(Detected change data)
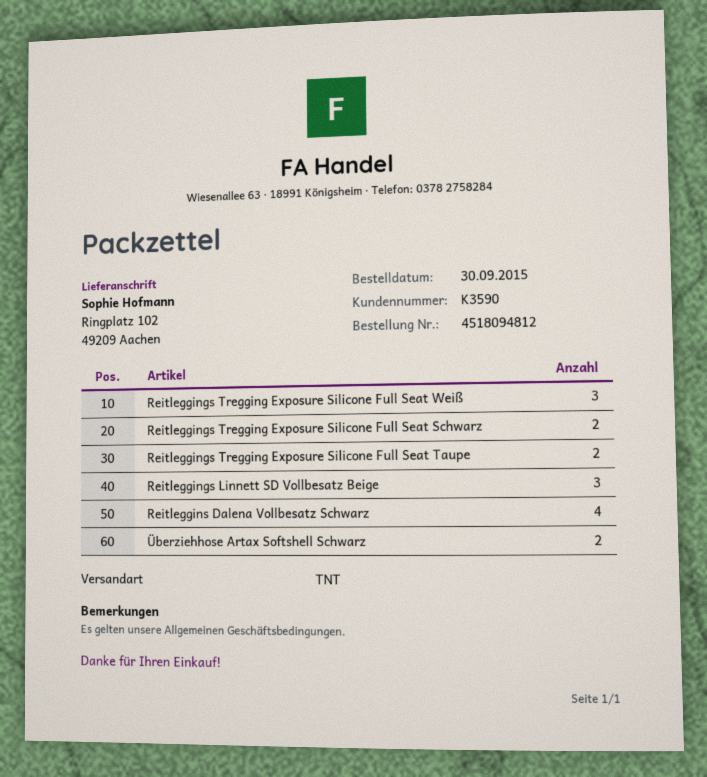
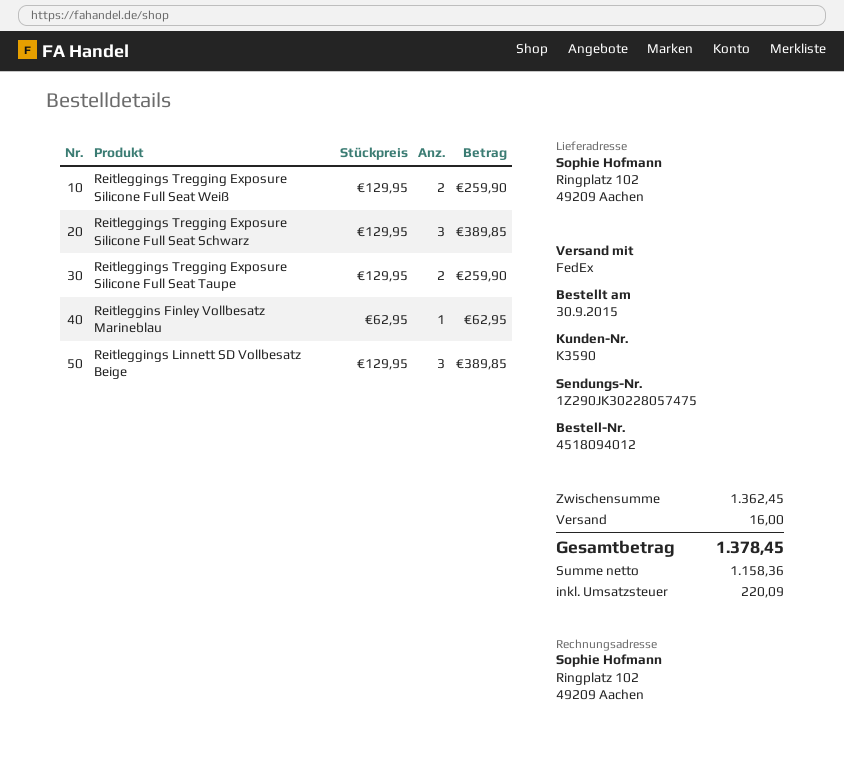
order number: 4518094812 -> 4518094012
shipping method: TNT -> FedEx
Reitleggings Tregging Exposure Silicone Full Seat Weiß: 3 -> 2
Reitleggings Tregging Exposure Silicone Full Seat Schwarz: 2 -> 3
Reitleggins Dalena Vollbesatz Schwarz: 4 -> none
Überziehhose Artax Softshell Schwarz: 2 -> none
Reitleggins Finley Vollbesatz Marineblau: none -> 1

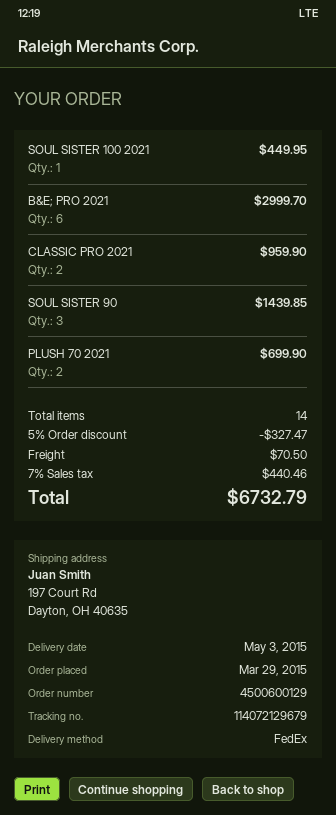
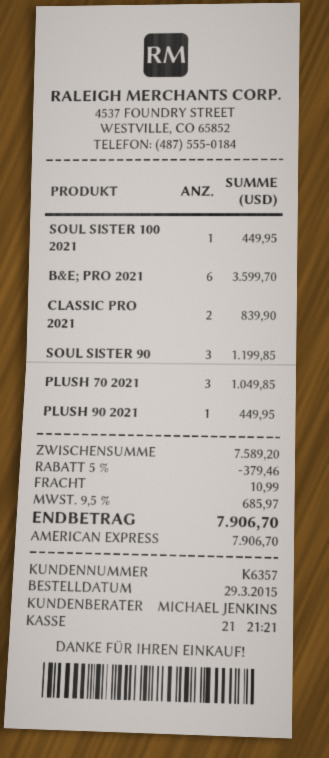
B&E; PRO 2021: 6 for 2999.70 -> 6 for 3599.70
CLASSIC PRO 2021: 2 for 959.90 -> 2 for 839.90
SOUL SISTER 90: 3 for 1439.85 -> 3 for 1199.85
PLUSH 70 2021: 2 for 699.90 -> 3 for 1049.85
PLUSH 90 2021: none -> 1 for 449.95
discount: 5% = 327.47 -> 5% = 379.46
shipping: 70.50 -> 10.99
tax: 7% = 440.46 -> 9.5% = 685.97
total: 6732.79 -> 7906.70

**Exercise**
Word for word, repeat only the lines from the line containing "Überziehhose Artax Softshell" through the end of the data, without any pictures.

**Response**
Überziehhose Artax Softshell Schwarz: 2 -> none
Reitleggins Finley Vollbesatz Marineblau: none -> 1

B&E; PRO 2021: 6 for 2999.70 -> 6 for 3599.70
CLASSIC PRO 2021: 2 for 959.90 -> 2 for 839.90
SOUL SISTER 90: 3 for 1439.85 -> 3 for 1199.85
PLUSH 70 2021: 2 for 699.90 -> 3 for 1049.85
PLUSH 90 2021: none -> 1 for 449.95
discount: 5% = 327.47 -> 5% = 379.46
shipping: 70.50 -> 10.99
tax: 7% = 440.46 -> 9.5% = 685.97
total: 6732.79 -> 7906.70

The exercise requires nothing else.